"Global bifurcation results for some fourth-order nonlinear eigenvalue" co-authored by Professor Ziyatkhan Aliyev, dean of the Faculty of Mechanics and Mathematics of Baku State University (BSU) problem with a spectral parameter in the boundary condition") and the articles "Global bifurcation from infinity in some nonlinear Sturm-Liouville problems" ("Global bifurcation from infinity in some nonlinear Sturm-Liouville problems") are published in the international elmmetric database "Web of Science" included in Q1 quartile "Mathematical Methods in the Applied Sciences" (IF: 3.007) and "Bulletin of the Malaysian Mathematical Sciences Society" (IF: 1.397) has been published.

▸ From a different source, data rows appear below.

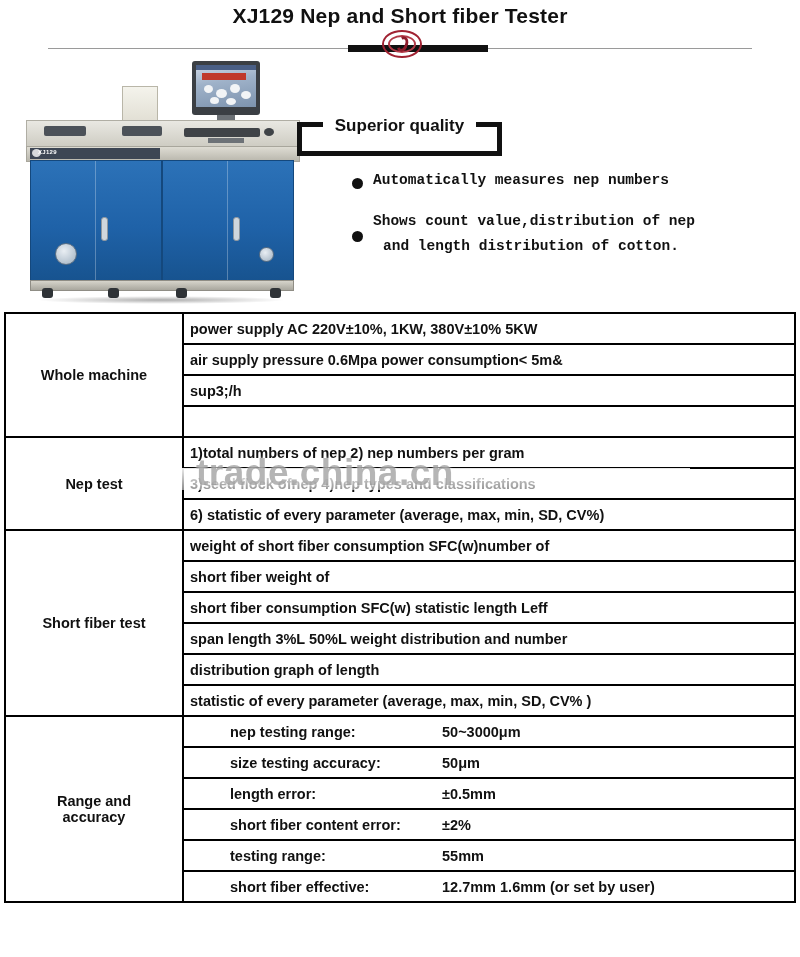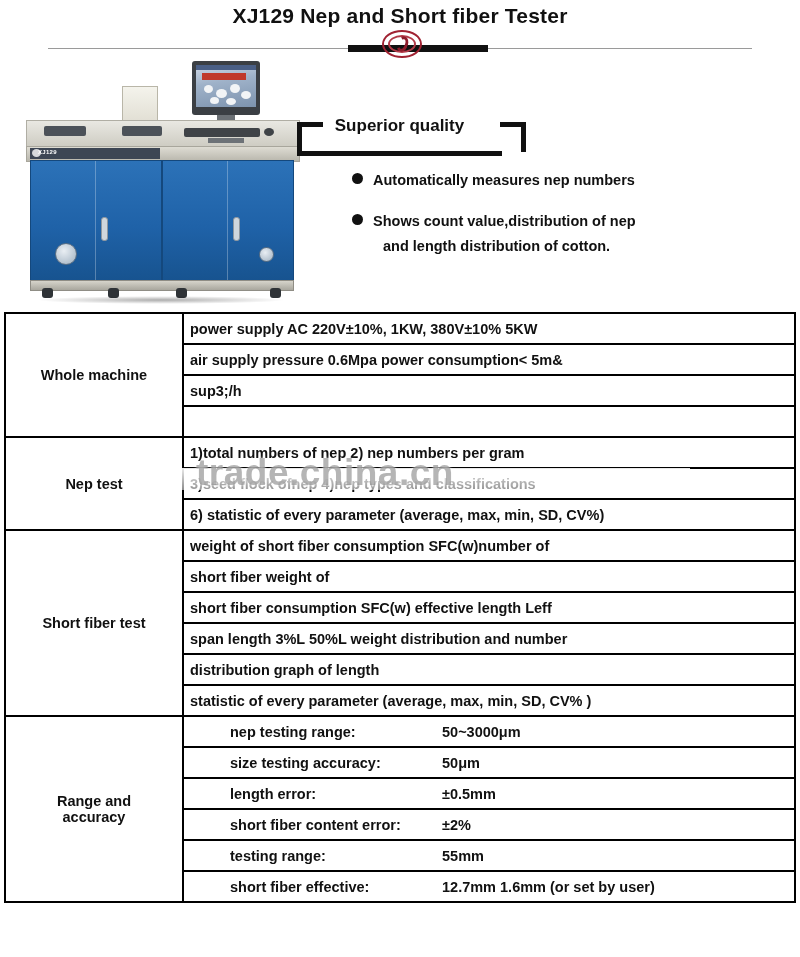--- a/index.html
+++ b/index.html
@@ -274,7 +274,7 @@
     position: absolute;
     left: 297px;
     top: 58px;
-    width: 229px;
+    width: 205px;
     height: 40px;
   }
   #badge-left-arm {

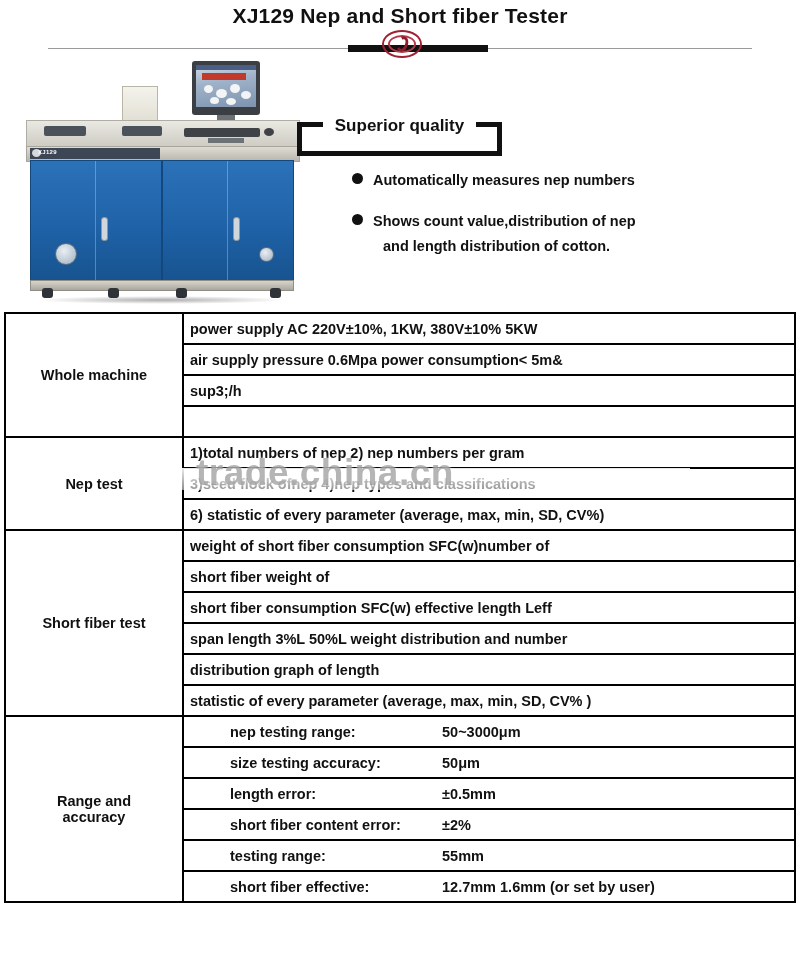--- a/index.html
+++ b/index.html
@@ -310,8 +310,9 @@
   }
   .bullet-row {
     display: flex;
-    align-items: flex-start;
+    align-items: center;
     margin-bottom: 16px;
+    font-family: Liberation Mono, monospace;
   }
   .bullet-dot {
     width: 11px;

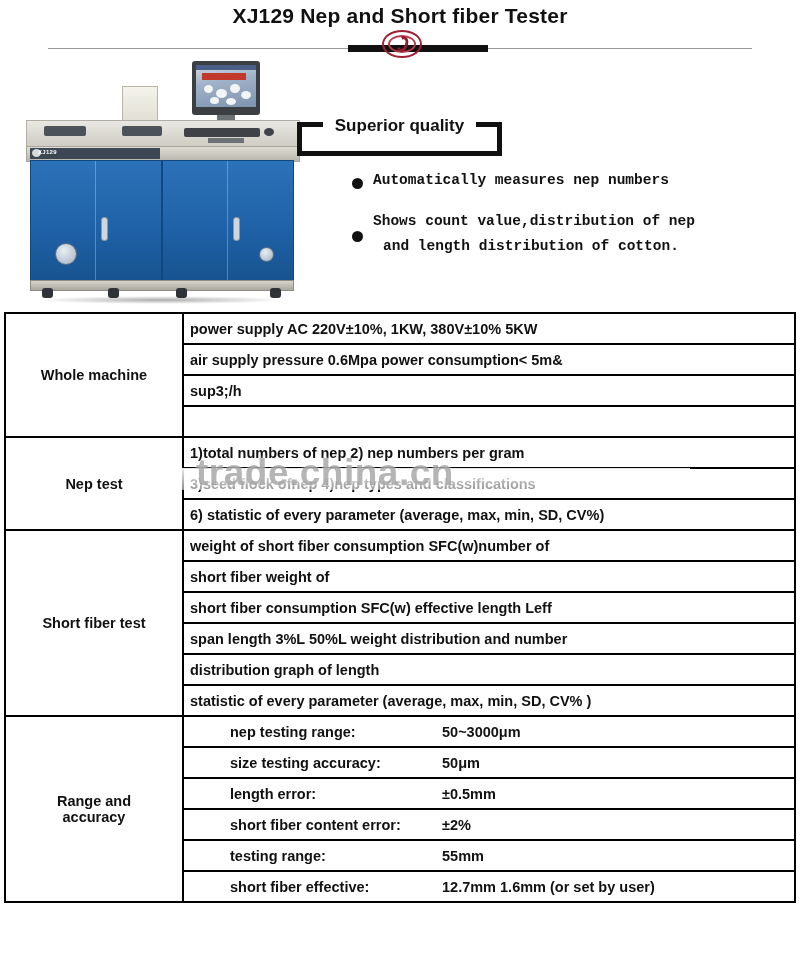--- a/index.html
+++ b/index.html
@@ -518,7 +518,7 @@
         <td class="val"><span>short fiber weight of</span></td>
       </tr>
       <tr>
-        <td class="val"><span>short fiber consumption SFC(w)  effective length Leff</span></td>
+        <td class="val"><span>short fiber consumption SFC(w)  statistic length Leff</span></td>
       </tr>
       <tr>
         <td class="val"><span>span length 3%L 50%L weight distribution and number</span></td>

This was reported to "Tehsil.biz" by BSU.
Global bifurcation from infinity of non-trivial solutions of asymptotic linear eigenvalue problems for ordinary differential equations of the second and fourth order in which the boundary condition includes a spectral parameter was studied in the articles. The existence of a pair of families of global continuums branching from the asymptotic bifurcation points of the non-trivial solutions of each of these problems and located in classes with oscillatory properties of the eigenfunctions of the corresponding linear problems and their derivatives around those points is proved.